Which lines of the data contain the string "ссылки"? Copy every one of them.

━━━━━ Input data

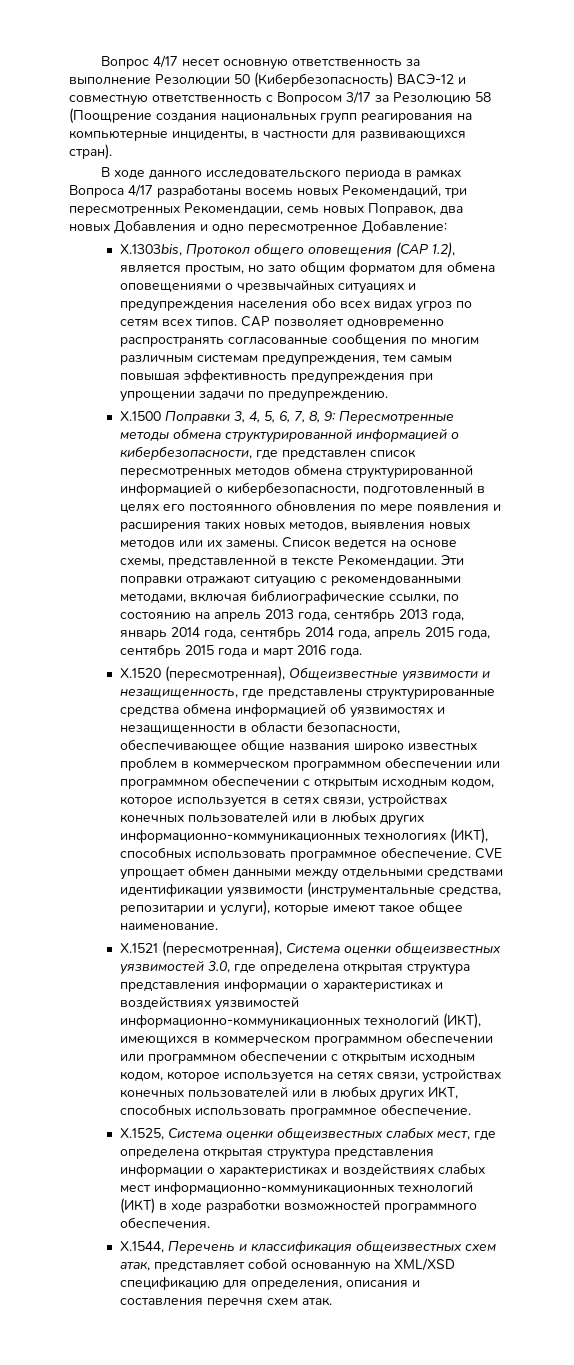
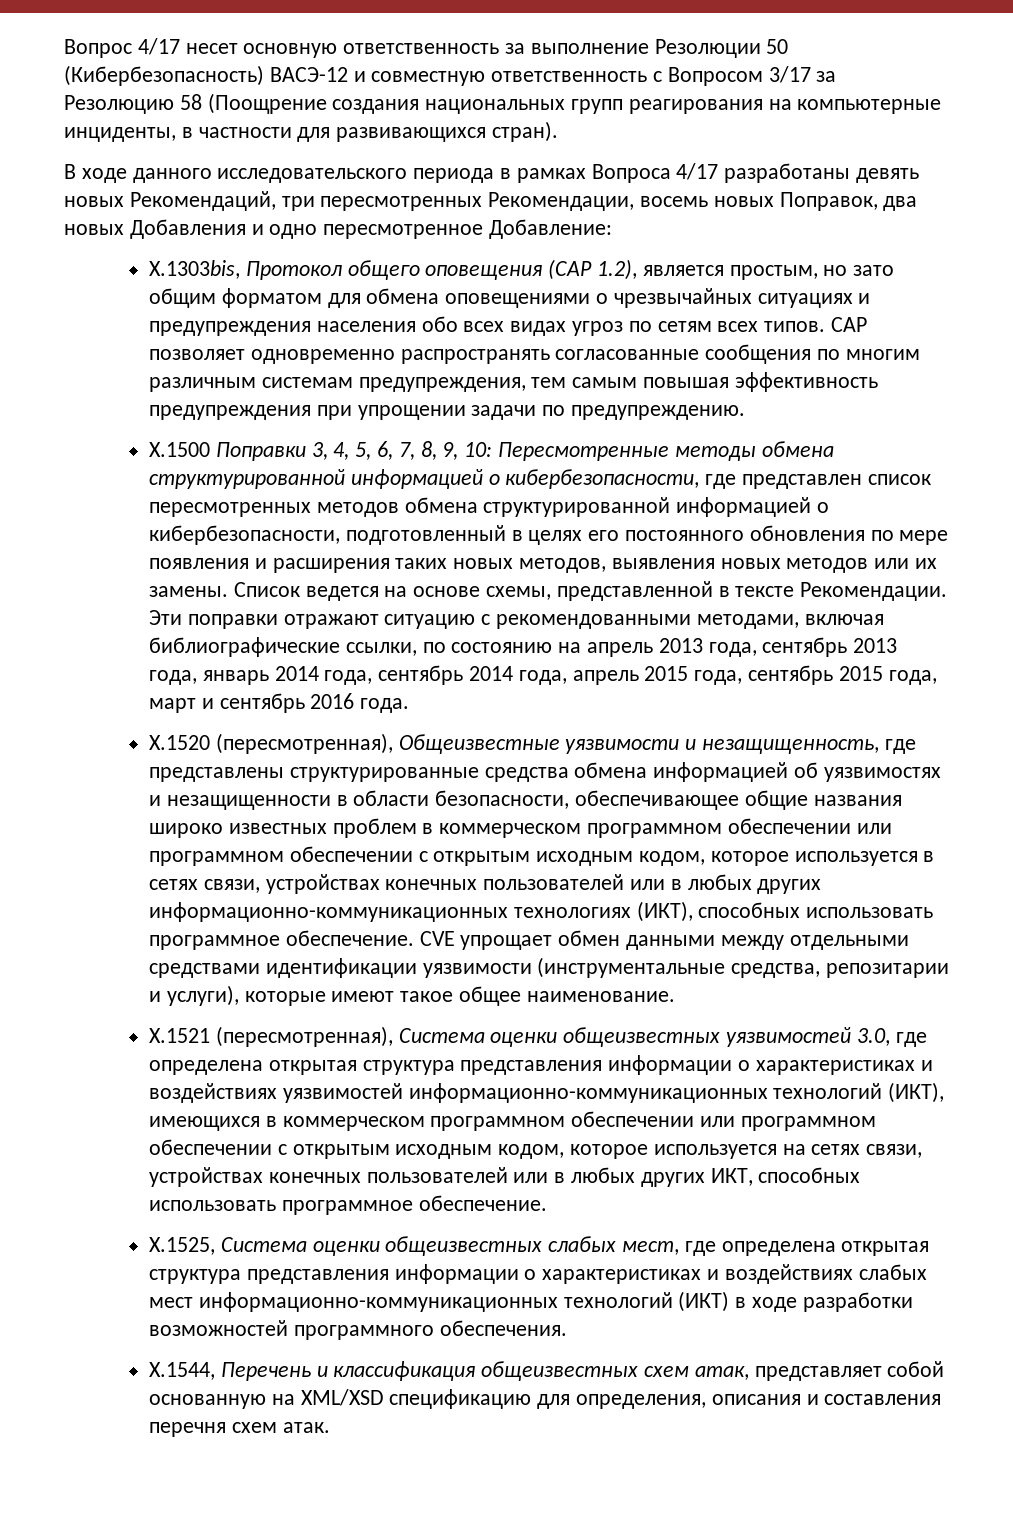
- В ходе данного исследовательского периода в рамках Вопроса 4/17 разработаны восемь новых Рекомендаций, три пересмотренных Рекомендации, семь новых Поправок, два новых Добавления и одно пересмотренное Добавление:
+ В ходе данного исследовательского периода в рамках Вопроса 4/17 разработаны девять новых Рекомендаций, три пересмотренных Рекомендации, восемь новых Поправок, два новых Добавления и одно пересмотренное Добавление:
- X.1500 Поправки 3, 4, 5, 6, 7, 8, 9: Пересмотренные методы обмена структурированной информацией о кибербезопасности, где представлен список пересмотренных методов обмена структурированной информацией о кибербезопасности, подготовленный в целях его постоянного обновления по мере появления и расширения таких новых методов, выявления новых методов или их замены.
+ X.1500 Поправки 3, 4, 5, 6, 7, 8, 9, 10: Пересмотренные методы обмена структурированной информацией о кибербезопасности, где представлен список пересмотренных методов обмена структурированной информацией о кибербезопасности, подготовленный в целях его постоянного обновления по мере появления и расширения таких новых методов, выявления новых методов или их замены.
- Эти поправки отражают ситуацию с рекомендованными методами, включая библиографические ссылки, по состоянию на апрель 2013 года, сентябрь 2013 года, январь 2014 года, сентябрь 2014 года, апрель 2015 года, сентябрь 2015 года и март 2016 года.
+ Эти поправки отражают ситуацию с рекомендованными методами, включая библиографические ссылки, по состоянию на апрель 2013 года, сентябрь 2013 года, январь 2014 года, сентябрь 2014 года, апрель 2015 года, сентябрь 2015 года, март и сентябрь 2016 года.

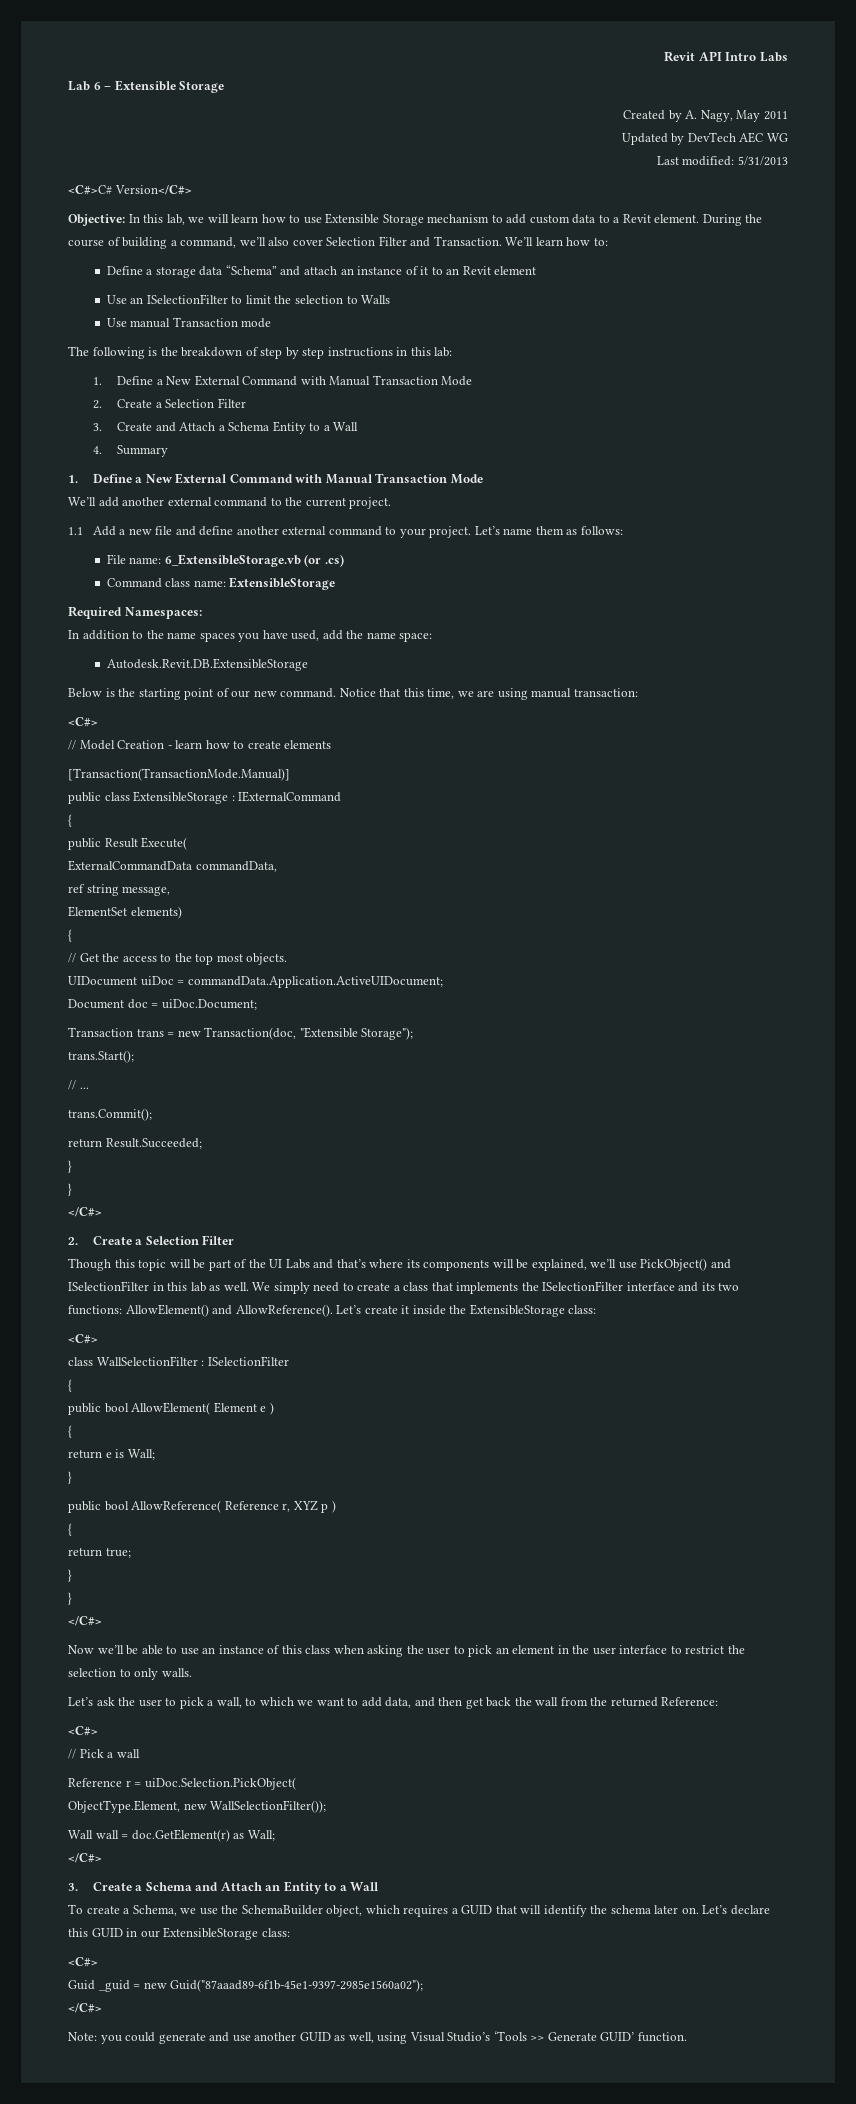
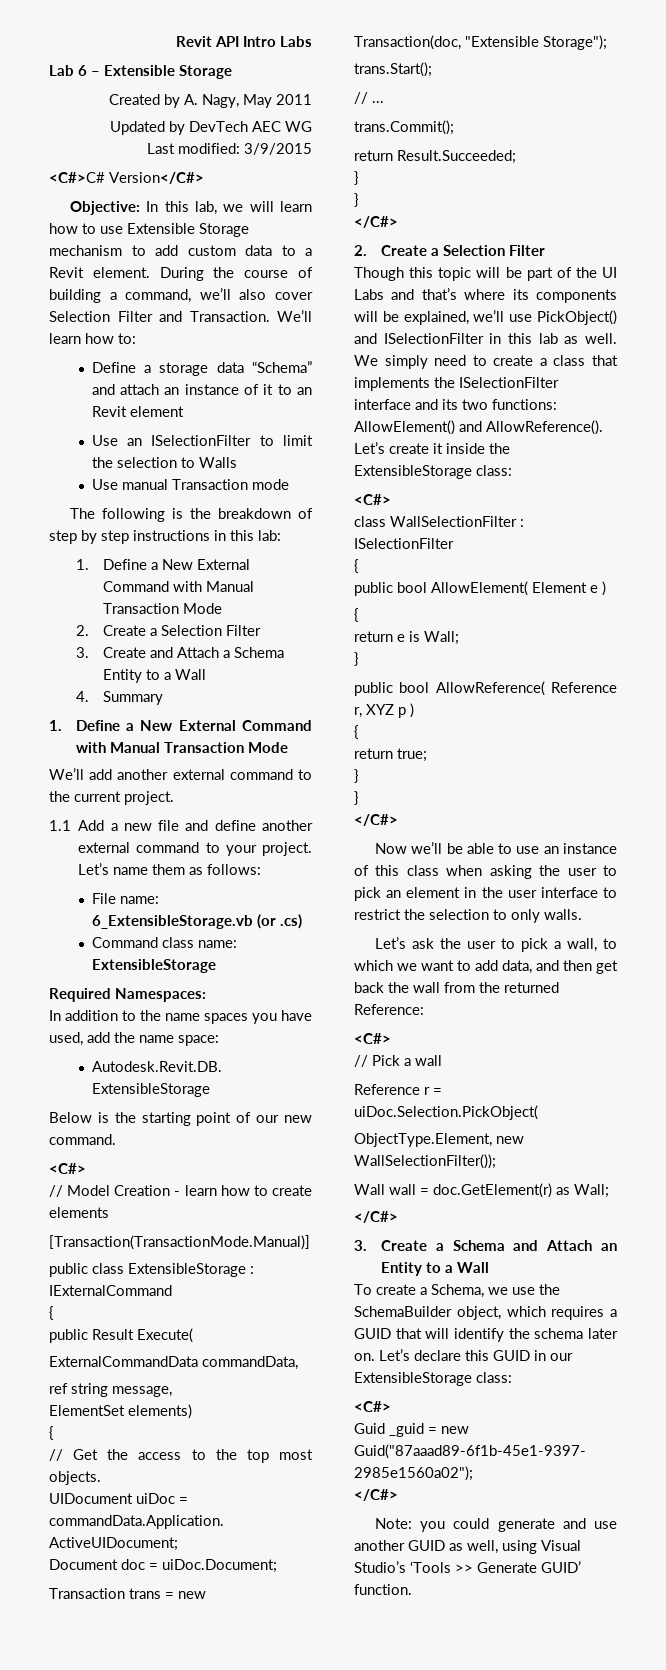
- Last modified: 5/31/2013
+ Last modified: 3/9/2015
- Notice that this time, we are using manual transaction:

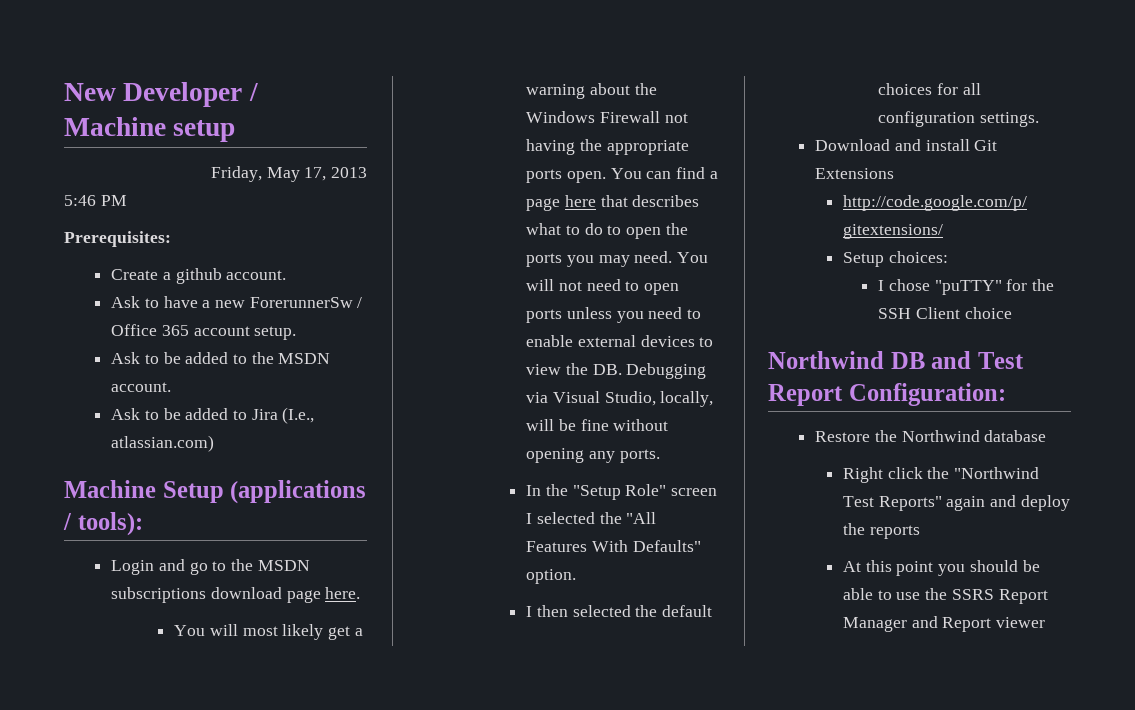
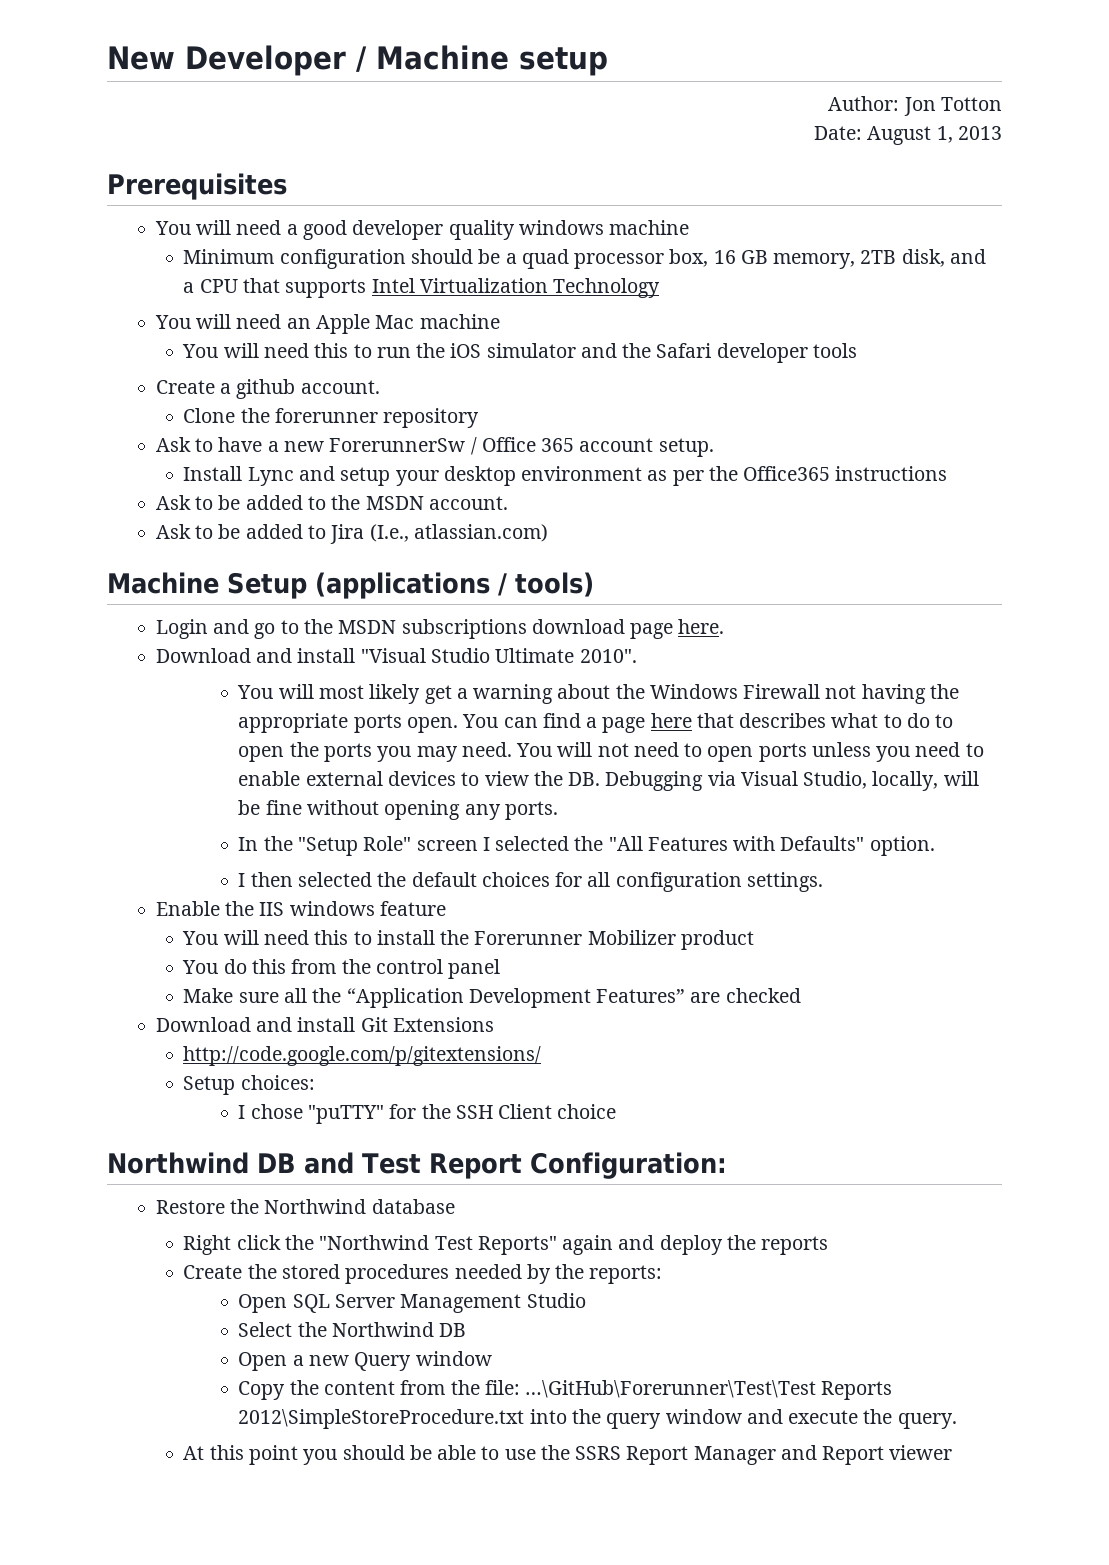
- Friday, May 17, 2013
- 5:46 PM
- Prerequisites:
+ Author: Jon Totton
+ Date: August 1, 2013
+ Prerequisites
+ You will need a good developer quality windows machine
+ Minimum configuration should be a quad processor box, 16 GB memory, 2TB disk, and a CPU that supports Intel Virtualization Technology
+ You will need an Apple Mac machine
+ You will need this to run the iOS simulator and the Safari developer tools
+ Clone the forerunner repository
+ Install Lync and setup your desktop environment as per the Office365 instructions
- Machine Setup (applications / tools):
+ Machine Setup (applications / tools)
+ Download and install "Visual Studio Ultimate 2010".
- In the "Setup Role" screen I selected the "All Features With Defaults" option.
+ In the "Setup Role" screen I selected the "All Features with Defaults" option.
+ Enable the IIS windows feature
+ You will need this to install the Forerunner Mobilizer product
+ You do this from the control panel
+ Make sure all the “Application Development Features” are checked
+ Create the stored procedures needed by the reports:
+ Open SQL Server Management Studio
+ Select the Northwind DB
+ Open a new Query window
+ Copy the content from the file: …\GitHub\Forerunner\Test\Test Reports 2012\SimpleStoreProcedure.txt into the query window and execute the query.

━━━━━━━━━━

Response to this task
- Эти поправки отражают ситуацию с рекомендованными методами, включая библиографические ссылки, по состоянию на апрель 2013 года, сентябрь 2013 года, январь 2014 года, сентябрь 2014 года, апрель 2015 года, сентябрь 2015 года и март 2016 года.
+ Эти поправки отражают ситуацию с рекомендованными методами, включая библиографические ссылки, по состоянию на апрель 2013 года, сентябрь 2013 года, январь 2014 года, сентябрь 2014 года, апрель 2015 года, сентябрь 2015 года, март и сентябрь 2016 года.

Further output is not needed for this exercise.